Sonntag, 28. April 2019

Ein Brückenbauer

Heinrich Krosse 1919-2017
Archivfoto Sigrid Krosse
Den Neu- und Ausbau der A52 und der Ruhrtalbrücke würde er wohl mit Interesse und Wehmut verfolgen. Denn es war seine Ruhrtalbrücke, die der vor 100 Jahren in Styrum geborene Brückenbauingenieur Heinrich Krosse für seinen Arbeitgeber Krupp in den 50er und 60er Jahren entwarf.

Fast hätte der Ingenieur, dessen Elternhaus auf der Neustadtstraße stand, seinen 100. Geburtstag am 27. April 2019 noch erlebt, wenn er nicht vor eineinhalb Jahren am 18. November 2017 gestorben wäre. „Mein Vater war in seinem Herzen nicht nur ein Bauingenieur, sondern auch ein Künstler, der hervorragend zeichnen konnte und sich für die Natur  begeisterte“, erinnert sich Sigrid Krosse an ihren Vater.

Die Mülheimer Naturwissenschaftlerin und Verlegerin kann sich noch gut an die Zeichnungen erinnern, die ihr Vater für den Bau der 1966 eröffneten Ruhrtalbrücke angefertigt hatte. „Und bevor er mit den Zeichnungen begann, machte er sich vor Ort ein genaues Bild und fotografierte viel. Denn er wollte, dass sich de Brücke gut in die Landschaft einfügen sollte“, berichtet Krosse. Sie war elf Jahre alt, als ihr Vater im September 1966 in ihrer Gegenwart Mitgliedern des Geschichtsvereins vor Ort den Bau der Autobahnbrücke erläuterte, über die ab Dezember 1966 täglich rund 20.000 Autos zwischen Düsseldorf und Essen pendeln sollte. Der Bau der Ruhrtalbrücke brachte dem Ingenieur Heinrich Krosse nicht nur Glück und Anerkennung. „Meinen Vater hat es sehr bedrückt, dass drei Arbeiter während der Errichtung der Ruhrtalbrücke ums Leben kamen. Auch die Geiselnahme, die sich während der 1990er Jahre im Brückenbau abspielte, hat er damals mit viel Anteilnahme verfolgt, weiß Sigrid Krosse zu berichten.

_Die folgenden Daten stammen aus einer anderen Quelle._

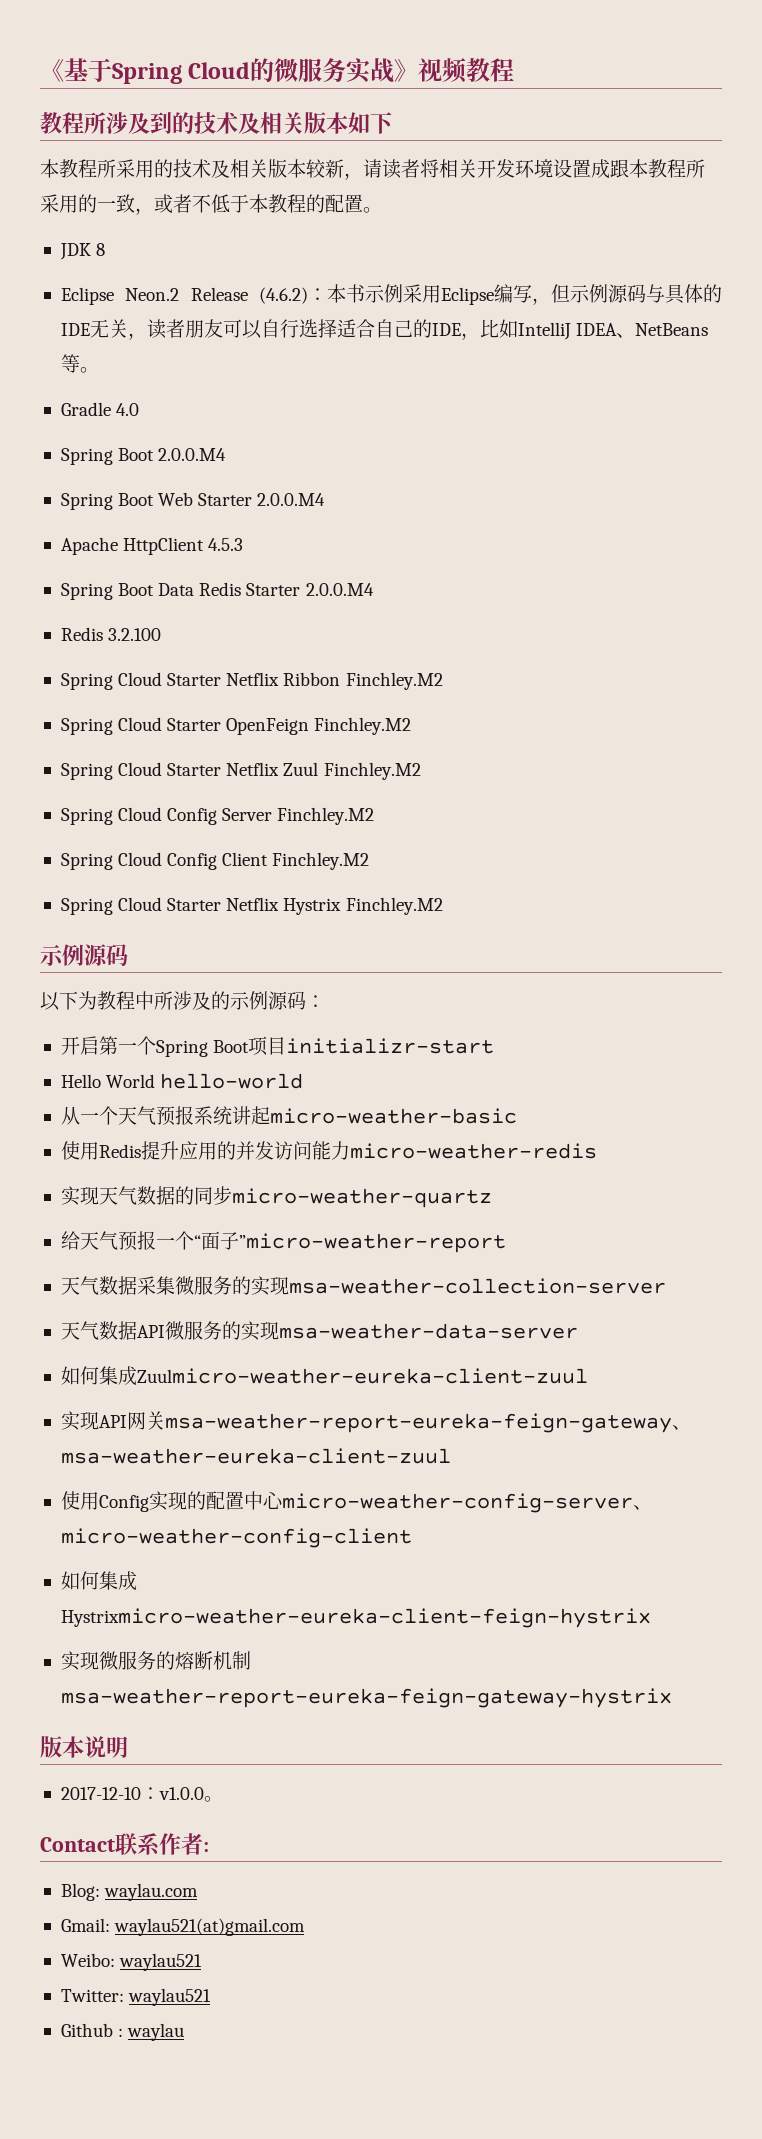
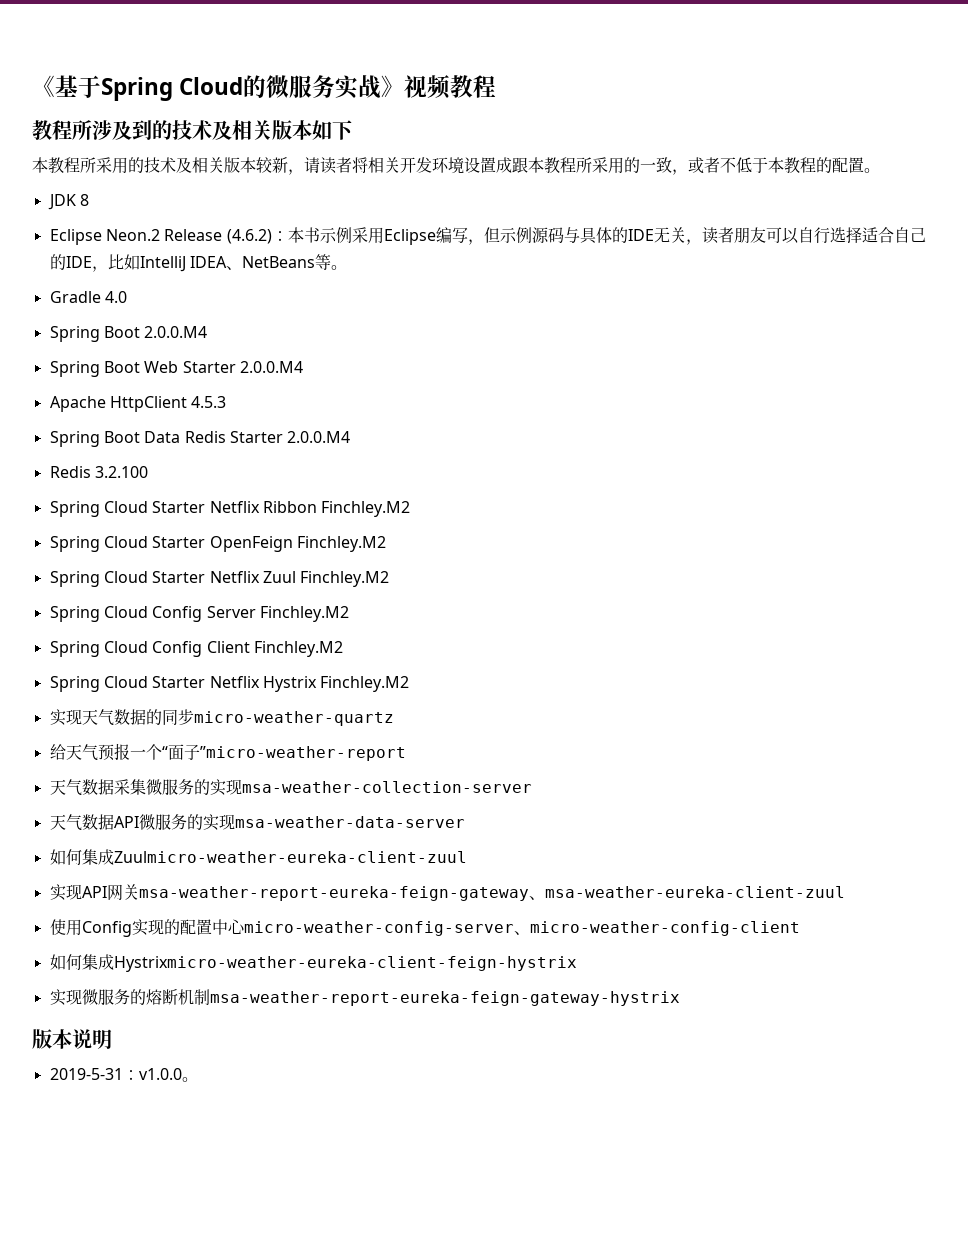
[40,944,128,966] [40,991,325,1011] [60,1036,495,1057] [60,1073,304,1089] [60,1106,517,1126] [60,1141,597,1160] // 示例源码 // 以下为教程中所涉及的示例源码： // 开启第一个Spring Boot项目initializr-start // Hello World hello-world // 从一个天气预报系统讲起micro-weather-basic // 使用Redis提升应用的并发访问能力micro-weather-redis -> (410, 684) none
[60,1787,141,1800] 2017-12-10 -> [49,1068,123,1080] 2019-5-31
[40,1833,209,1856] [60,1883,199,1901] [60,1918,306,1936] [60,1953,203,1971] [60,1988,212,2006] [60,2023,185,2041] // Contact联系作者: // Blog: waylau.com // Gmail: waylau521(at)gmail.com // Weibo: waylau521 // Twitter: waylau521 // Github : waylau -> (198, 1079) none

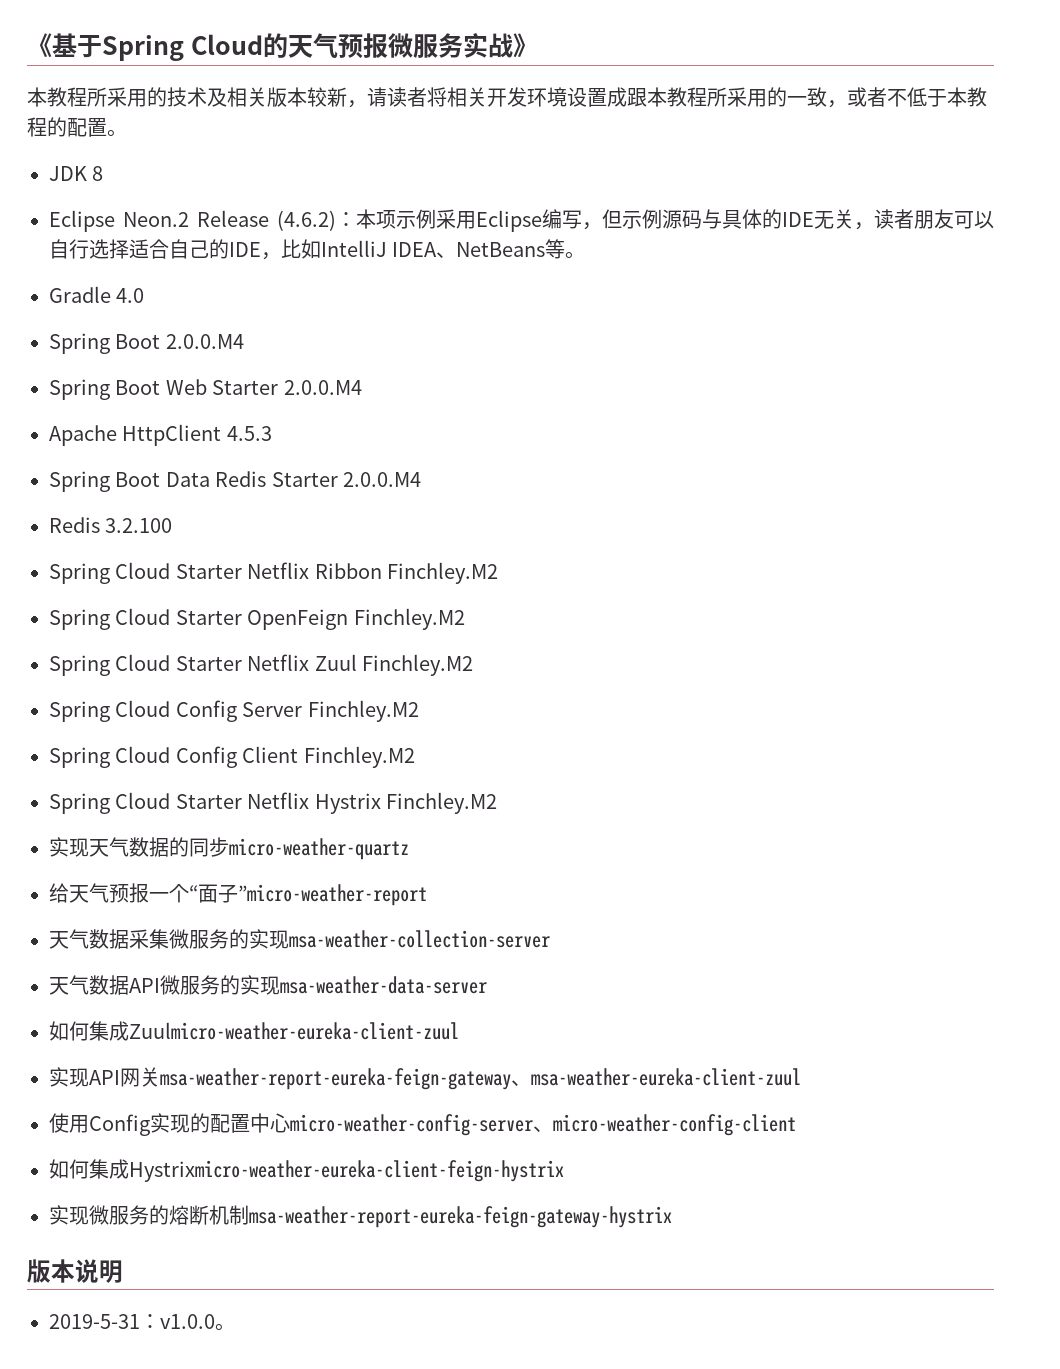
(267, 86) none -> [287,33,388,58] 天气预报
[404,75,497,99] [32,120,353,140] 视频教程 // 教程所涉及到的技术及相关版本如下 -> (538, 45) none
[303,227,320,243] 书 -> [376,210,396,229] 项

Heute sind auf der 1830 Meter langen, 65 Meter hohen und 28 Meter breiten Ruhrtalbrücke jeden Tag viermal so viele Fahrzeuge unterwegs. Tendenz steigend. Das erklärt die Planungen für einen Neu- und Ausbau der A52.

Heinrich Krosse gehörte zu der Generation, die während der NS- und Kriegszeit erwachsen wurde. 1937 machte er an der städtischen Oberrealschule in Mülheim sein Abitur. Nach einigen Praktika begann er im gleichen Jahr ein Maschinenbaustudium an der Technischen Hochschule Aachen, von dem er im 3. Semester in das Studium des Bauingenieurwesens wechselte und mit Auszeichnung 1939 sein Vorexamen abschloss.

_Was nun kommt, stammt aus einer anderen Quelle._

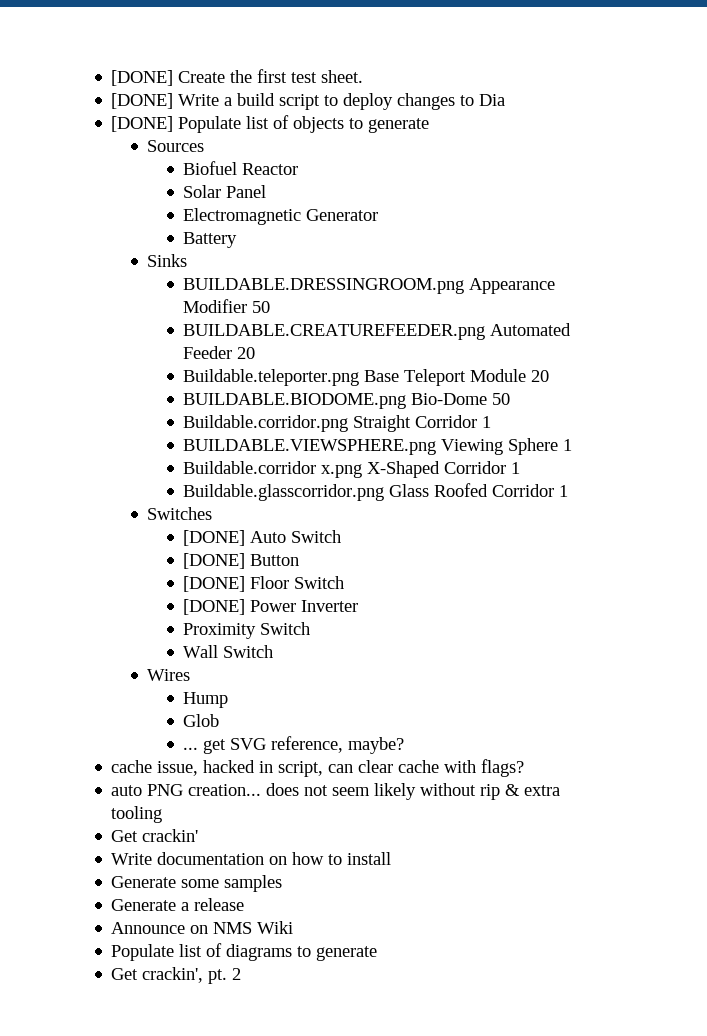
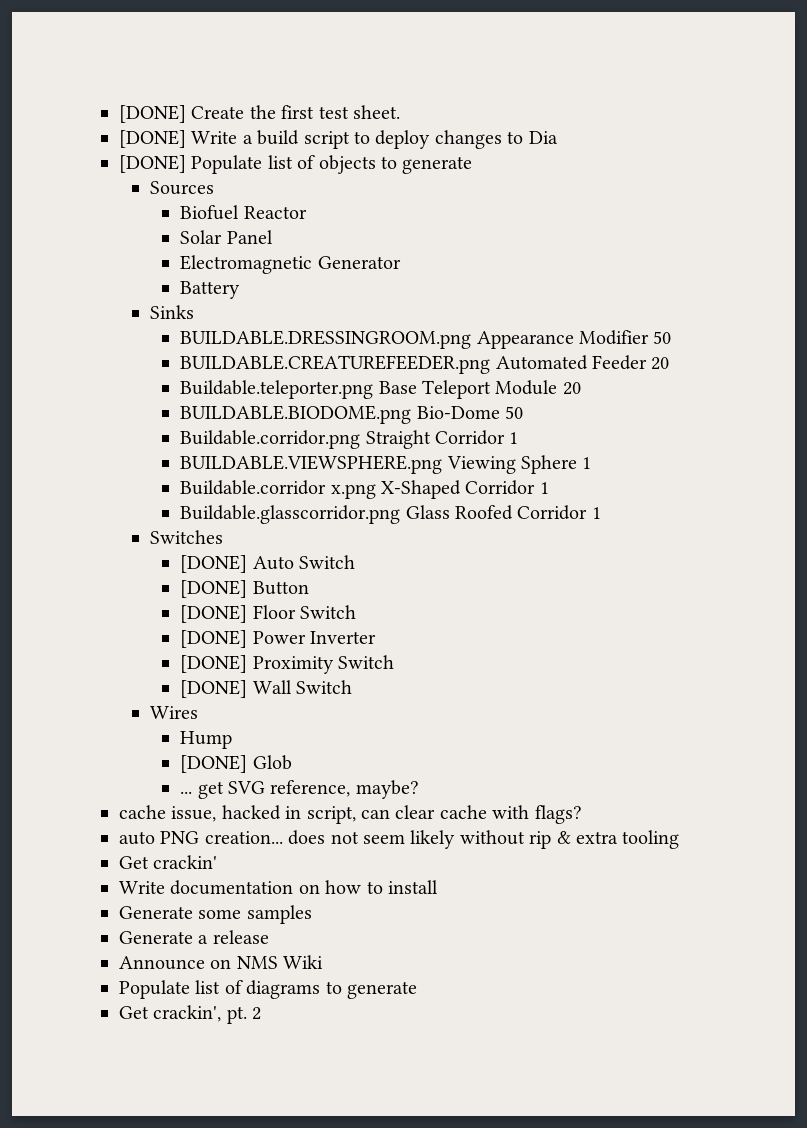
(359, 606) none -> [180,655,248,673] [DONE]
(311, 628) none -> [180,680,248,698] [DONE]
(229, 700) none -> [180,755,248,773] [DONE]

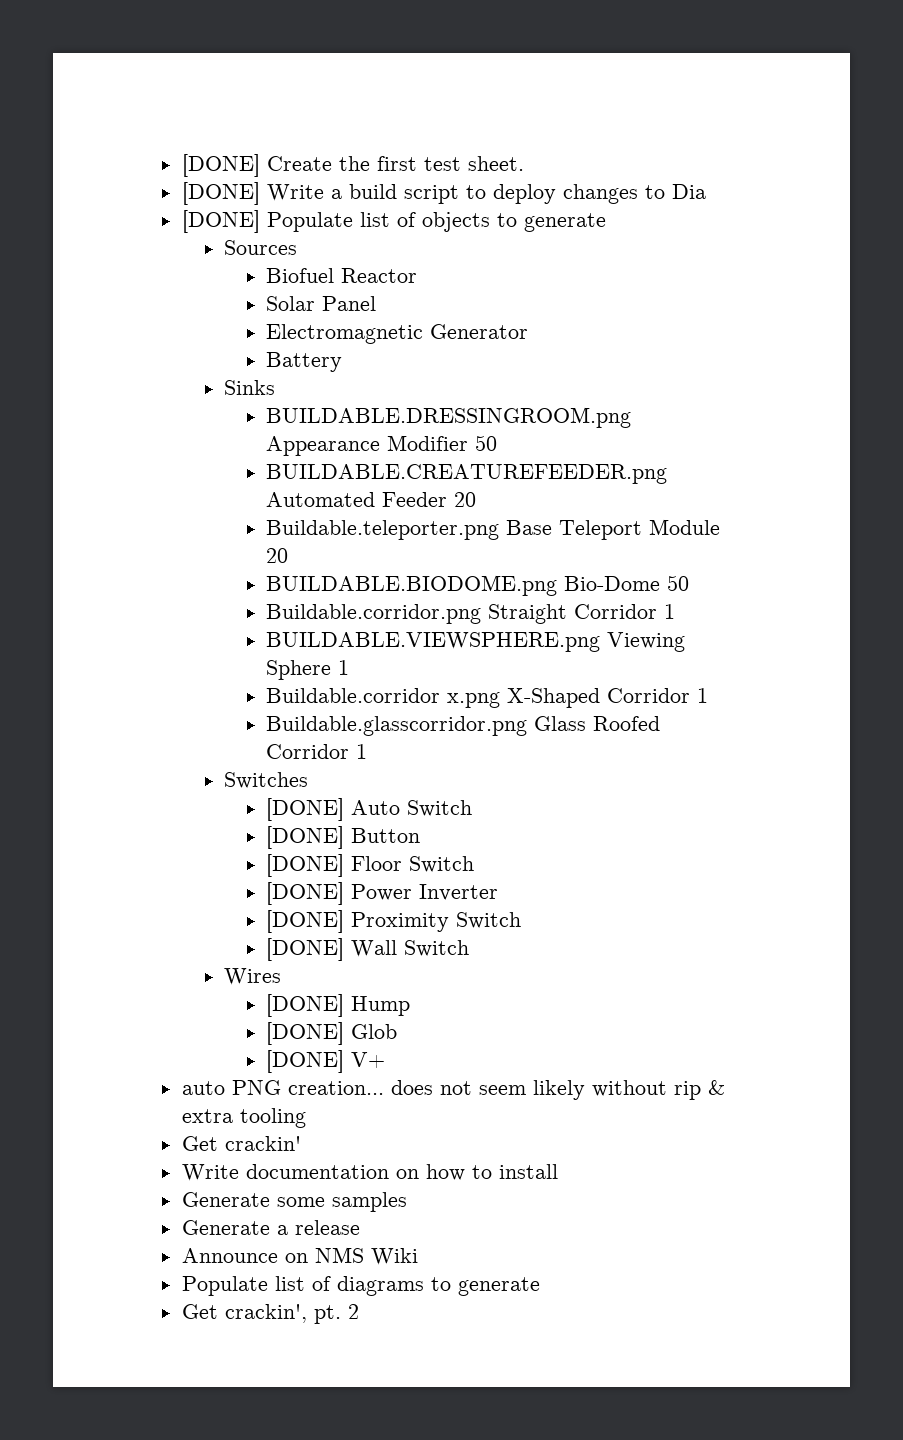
(198, 712) none -> [266,994,345,1017] [DONE]
[180,780,419,799] [119,805,582,824] ... get SVG reference, maybe? // cache issue, hacked in script, can clear cache with flags? -> [266,1050,386,1073] [DONE] V+

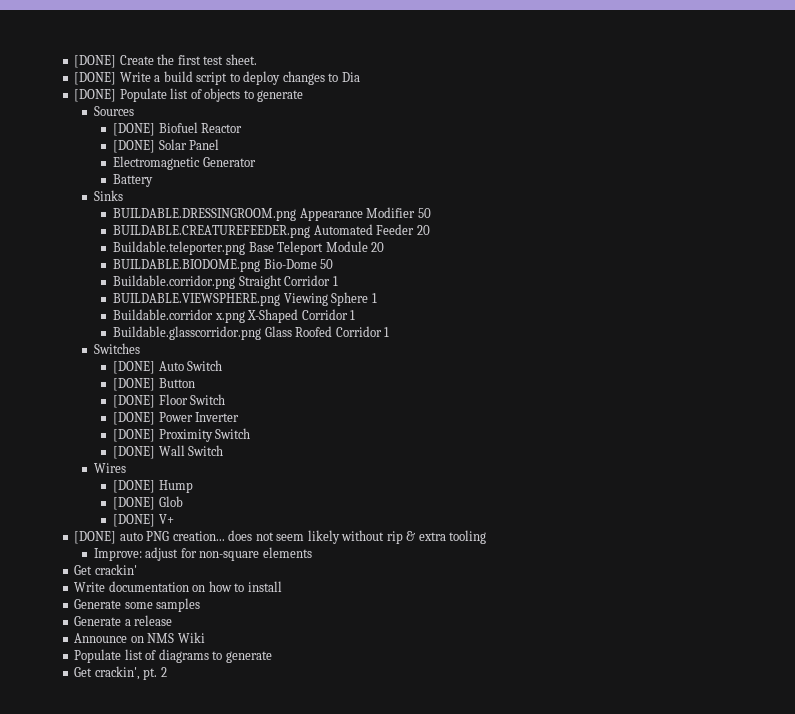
(298, 247) none -> [113,123,156,136] [DONE]
(418, 275) none -> [113,140,156,153] [DONE]
(386, 1060) none -> [74,531,117,544] [DONE]
(306, 1118) none -> [93,547,312,561] // Improve: adjust for non-square elements

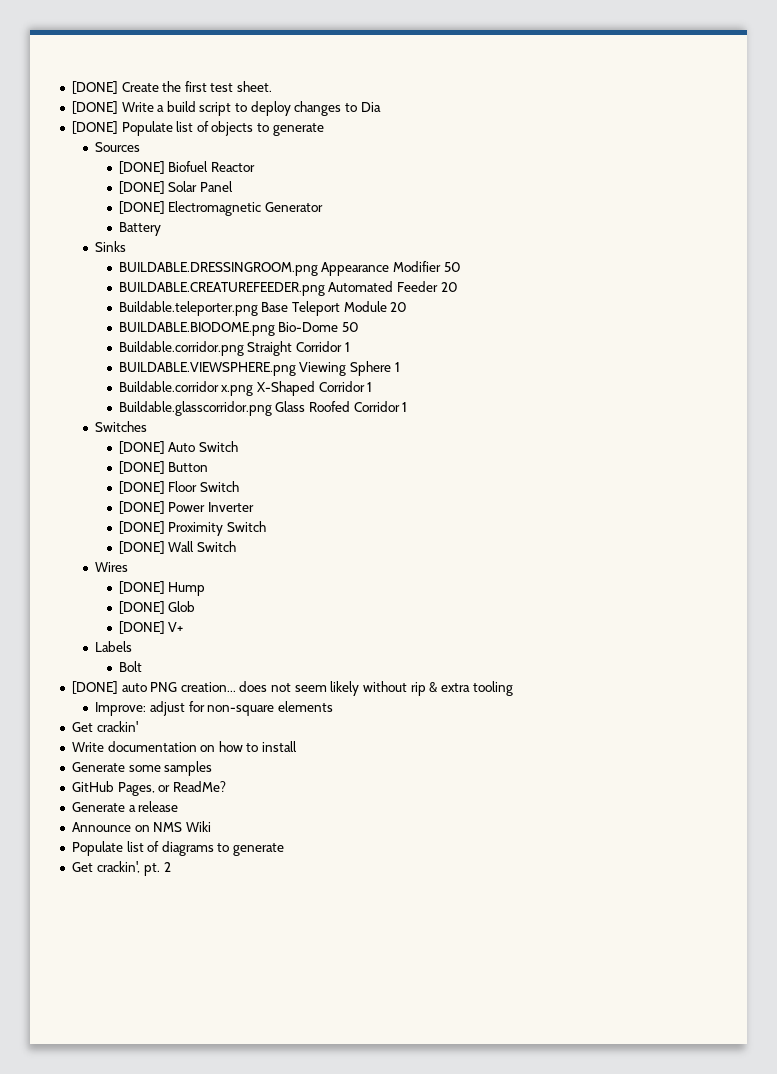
(220, 144) none -> [118,201,165,214] [DONE]
(174, 519) none -> [95,641,133,652] [118,661,142,672] // Labels // Bolt
(201, 605) none -> [71,781,226,796] // GitHub Pages, or ReadMe?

Nach dem Reichsarbeitsdienst begann der Zweite Weltkrieg, der am 1. September 1939 mit dem deutschen Überfall auf Polen begann.

Aus dem Krieg nach einer Verwundung zurückgekehrt, setzte er sein Studium an der Technischen Hochschule Hannover im Fach Bauingenieurswesen fort und wurde begeisterter Brückenbauer. Mit dem Diplom in der Tasche fand er zunächst bei der Bahndirektion in Essen eine Anstellung. 1950 begann er schließlich für die Fa. Krupp tätig zu werden. Obwohl Krosse für Krupp in der halben Welt unterwegs war, sollten ihn diese zwei großen Brückenbauprojekte, der Neubau der Schloßbrücke (1960) und der 1966 vollendete Bau der Ruhrtalbrücke beruflich mit seiner Heimatstadt verbinden.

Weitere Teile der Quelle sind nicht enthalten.